Freemium vs. Free Trial: Which Model Fits?
Most PLG companies use one of two models. The choice depends on your product, market, and unit economics.
Freemium:
Users get the product free forever with feature or usage limits
They convert when they hit a limit (user count, storage, API calls)
Examples: Slack, Notion, Figma, Airtable
Pros | Cons |
|---|---|
Maximum adoption potential | Hard to forecast revenue |
Network effects compound (more free users = more value) | Free tier needs to be cheap to operate |
Users build habits before paying | Some users never convert |
Free Trial:
Users get full access for 14-30 days, then a credit card is required
They convert if they've experienced enough value in time
Examples: Zoom, Calendly, Intercom
Pros | Cons |
|---|---|
Time pressure increases conversion | Lower adoption (barrier to entry) |
Users experience the full product | If they haven't activated in 30 days, they rarely will |
How to decide: If your product has network effects (more users = more value), freemium usually wins. If your product's value is clear quickly but doesn't compound with more users, a time-limited free trial may convert better.

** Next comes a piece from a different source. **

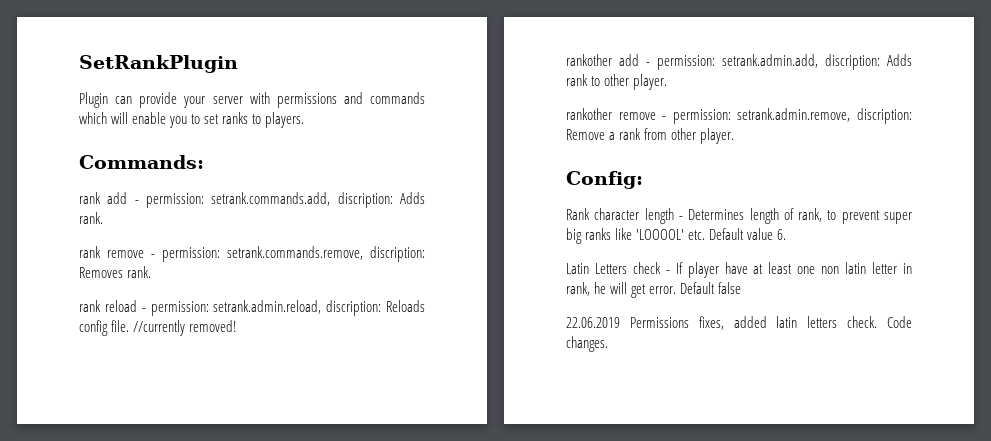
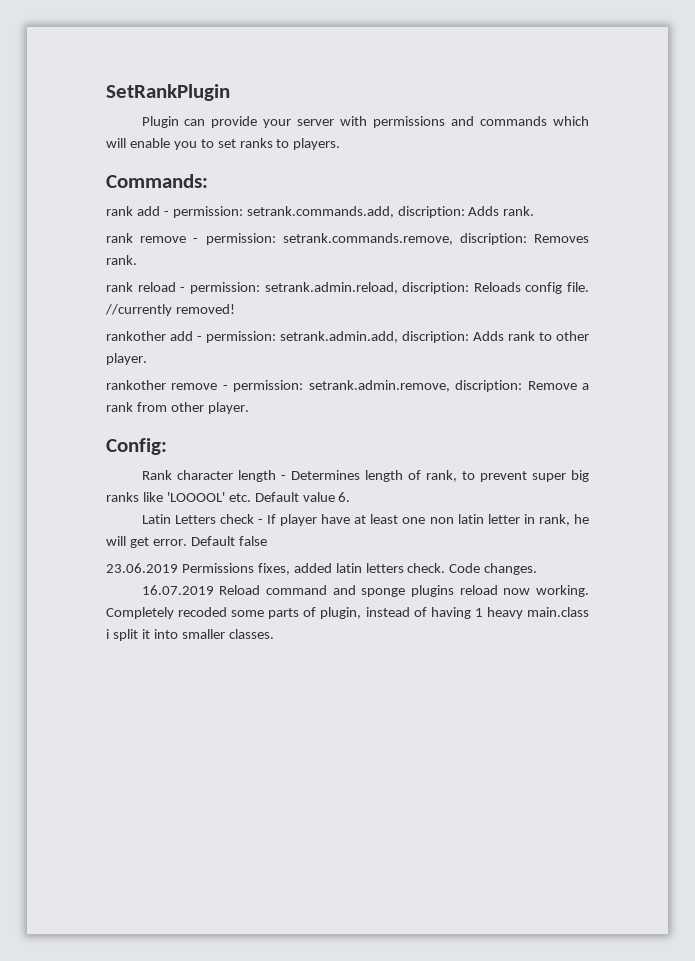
- 22.06.2019 Permissions fixes, added latin letters check.
+ 23.06.2019 Permissions fixes, added latin letters check.
+ 16.07.2019 Reload command and sponge plugins reload now working. Completely recoded some parts of plugin, instead of having 1 heavy main.class i split it into smaller classes.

The Implementation Checklist
Month 1: Foundation
Define your product's Aha moment. What must users experience to stick? For Slack, it's a team conversation. For Airtable, it's a custom database. For Zoom, it's a completed meeting.
Map the current user journey. Identify where users drop off. Use product analytics to set baselines.
Set baseline metrics: activation rate and time-to-value. High-performing SaaS companies aim for time-to-value under 5 minutes. Leaders like Grammarly and Loom hit it in under 3.
Audit your onboarding flow. Is it obvious what to do next at every step? Use the Bowling Alley Framework to classify steps as essential, deferrable, or removable.
Decide free vs. paid feature split. The free tier must demonstrate real value, not just tease it.
Month 2: Onboarding Optimization
Reduce signup fields to minimum. Ask for role, company size, and use case after they've experienced value, not before.
Add in-app guidance that leads users to the Aha moment. Product tours, checklists, empty state prompts.
Implement analytics tracking to monitor where users drop off.
Create your first PQL definition. What specific user action signals they've experienced enough value to be a conversion candidate?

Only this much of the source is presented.